Jefe de seguridad de la Fiscalía , un ex policía y un investigador del CTI integraban banda de asaltantes Los Departamentales


Otro ejemplo de como la justicia y los héroes en Colombia se corrompen.  Un Jefe de seguridad de la Fiscalía integraba una banda de asaltantes que delinquía en una camioneta de la misma entidad, hoy es exfuncionario, pero en el momento de los ilícitos era funcionario de la Fiscalía General de la Nación.

El líder de esta peligrosa banda delincuencial era el exfuncionario, que para ese momento trabajaba en el lugar y se dedicaba a cometer hurtos en el departamento del Huila.

Esta banda era de lujo, pues estaba conformada por un expolicía y un investigador del CTI. Estas personas estaban al servicio de la organización criminal ‘Los departamentales’, con accionar delictivo en seis departamentos», dijo Luis Hernán Sierra, director de la Fiscalía en Huila.

“ Los Departamentales” se dedicaban a hurtar residencias, locales comerciales y compraventas, entre otros establecimientos. Los delitos se cometieron en diferentes partes del país entre 2018 y 2019.

Además, se les comprobó que en varios de los hechos usaron un vehículo de la Fiscalía.

El exjefe jefe de Seguridad de Sedes y Personas de la Seccional Huila, Héctor Engelberth Rodríguez Salazar; el exinvestigador del CTI de la unidad local de Campoalegre, Héctor Merardo Ramos Lozano y el expolicía Jeison Esteven Acosta Ibarra, fueron condenados a más de 7 años de prisión. También fue hallado penalmente responsable el particular Wilfredo Antonio Cruz Triana.

A ‘Los Departamentales’ se les imputan hurtos en seis departamentos del país, y se calculó que el monto de ilícito superó los 140’000.000 de pesos que estarían representados en joyas, mercancía, elementos de valor y dinero en efectivo. Estas acciones ilegales las habrían cometido entre el 2018 y 2019.

Las zonas afectadas por esta organización fueron: Neiva, Timaná, Gigante, Garzón, Tarqui y Pital (Huila). Igualmente, los departamentos de Caquetá en las ciudades de Florencia y San Vicente del Caguán; Ibagué (Tolima); Cali (Valle del Cauca); Bogotá y Girardot (Cundinamarca), Santa Marta (Magdalena) y Maicao (La Guajira).

Labores de policía judicial permitieron evidenciar como los condenados identificaban posibles objetivos a través de información entregada por cómplices quienes adelantaban actividades de seguimiento a las víctimas.

En esa labor entregaban datos de las zonas en que se podrían cometer los delitos, y así verificar las condiciones de seguridad y factores de vulnerabilidad de los inmuebles.
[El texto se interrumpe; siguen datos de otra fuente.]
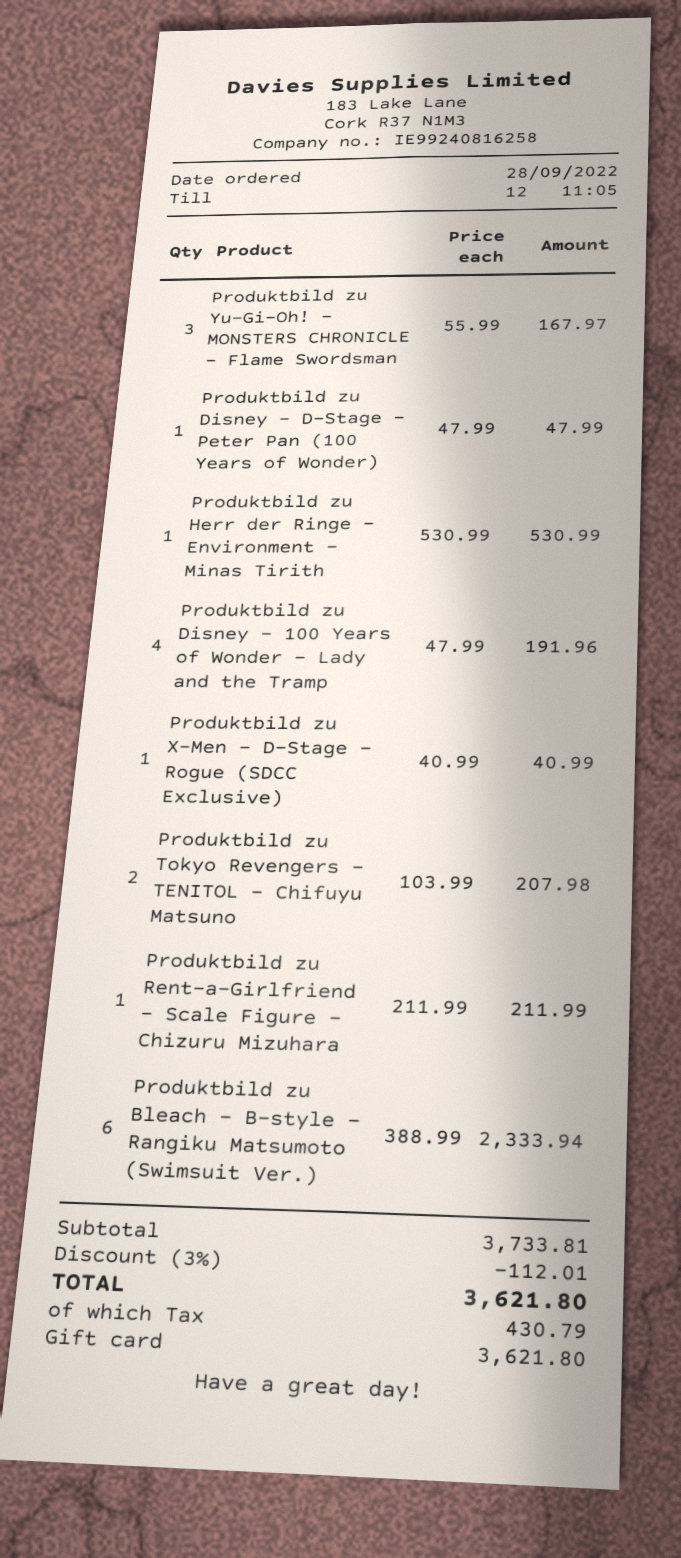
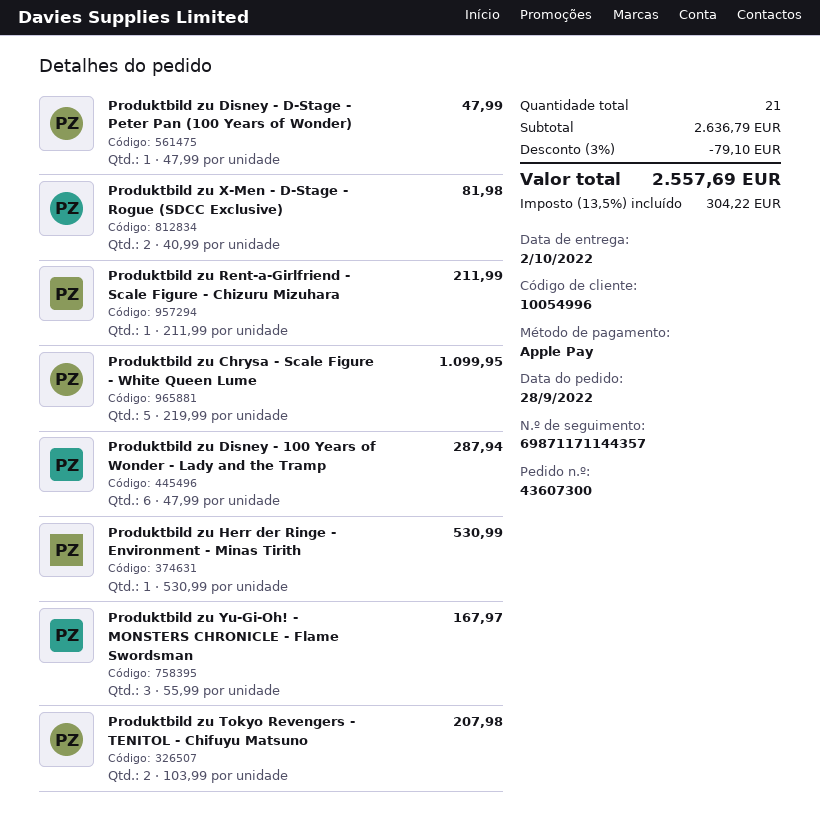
payment method: gift card -> Apple Pay
Produktbild zu Disney - 100 Years of Wonder - Lady and the Tramp: 4 x 47.99 = 191.96 -> 6 x 47.99 = 287.94
Produktbild zu X-Men - D-Stage - Rogue (SDCC Exclusive): 1 x 40.99 = 40.99 -> 2 x 40.99 = 81.98
Produktbild zu Bleach - B-style - Rangiku Matsumoto (Swimsuit Ver.): 6 x 388.99 = 2333.94 -> none
Produktbild zu Chrysa - Scale Figure - White Queen Lume: none -> 5 x 219.99 = 1099.95
subtotal: 3733.81 -> 2636.79
discount: 3% = 112.01 -> 3% = 79.10
tax: 430.79 -> 304.22
total: 3621.80 -> 2557.69

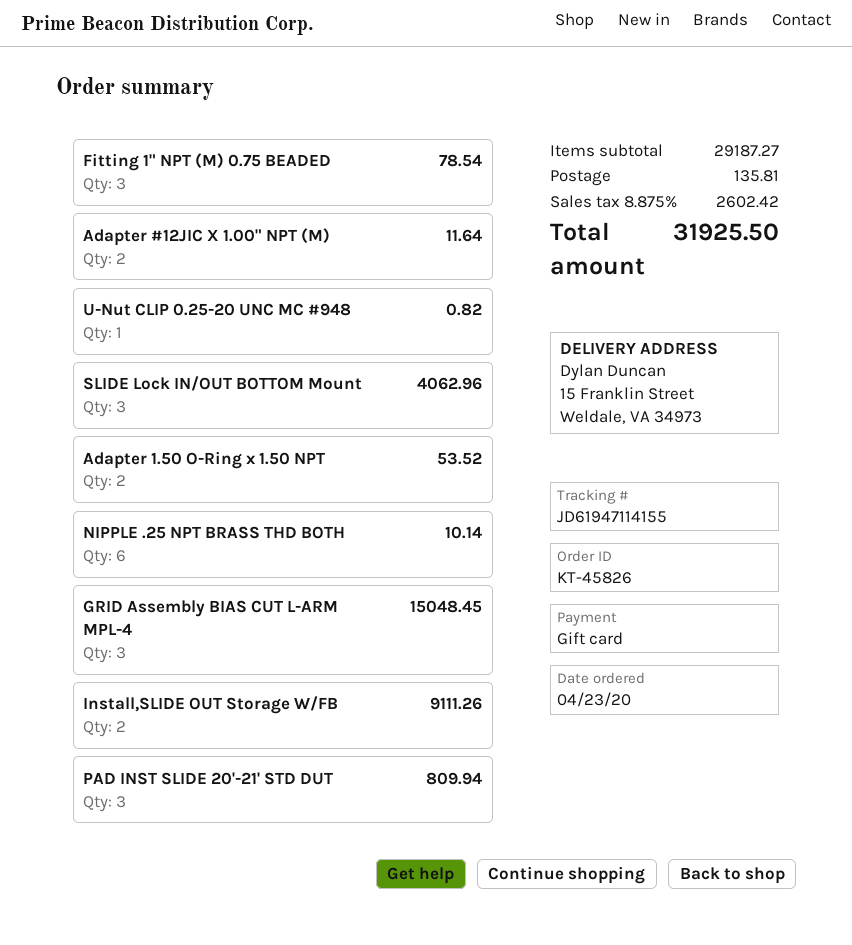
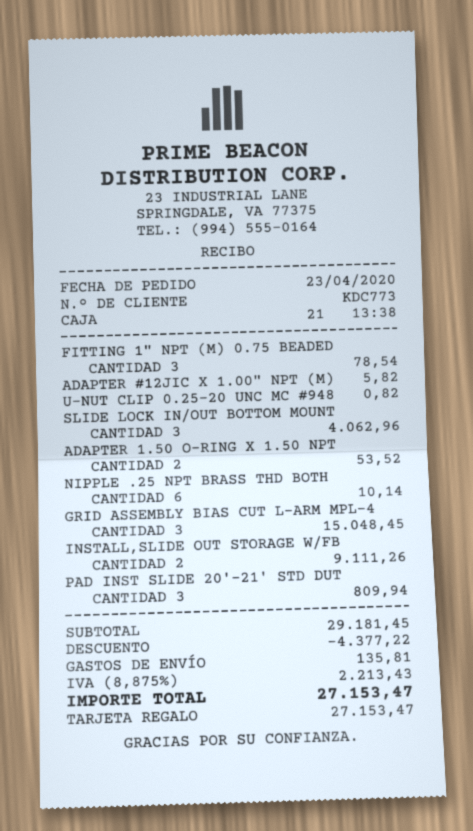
Adapter #12JIC X 1.00" NPT (M): 2 for 11.64 -> 1 for 5.82
subtotal: 29187.27 -> 29181.45
discount: none -> 4377.22
tax: 8.875% = 2602.42 -> 8.875% = 2213.43
total: 31925.50 -> 27153.47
Preferían que en los bienes no hubiera moradores al momento del hurto, que tuvieran poca vigilancia privada, ni alarmas o cámaras de seguridad.

Como parte de la logística los condenados planeaban las herramientas a utilizar, los roles que desempeñaría cada uno y la manera como se movilizarían hacia y desde los inmuebles objeto de hurto.

Al llegar a los blancos del ilícito se recurría a la modalidad de ventosa, llave maestra, factor de oportunidad, atraco, violación de cerraduras y de cajas fuertes. El objetivo era apoderarse de dinero en efectivo (moneda nacional o extranjera), objetos de valor y de mercancías de toda clase.

Las penas a purgar

Héctor Engelberth Rodríguez Salazar, adscrito a la Dirección de Protección y Asistencia, fue condenado a 84 meses de prisión por los delitos de concierto para delinquir, hurto simple, peculado por uso y asesoramiento ilegal.

Las otras tres personas fueron condenadas por concierto para delinquir y hurto simple, según sus responsabilidades.

Héctor Merardo Ramos Lozano, extécnico investigador II asignado a la unidad de Campoalegre, fue condenado a 66 meses de prisión. Obtuvo detención domiciliaria por razones de salud.

Jeison Esteven Acosta Ibarra, expolicía de la Sijín, fue condenado a 90 meses de prisión.

Wilfredo Antonio Cruz Triana, fue sentenciado a 90 meses de prisión.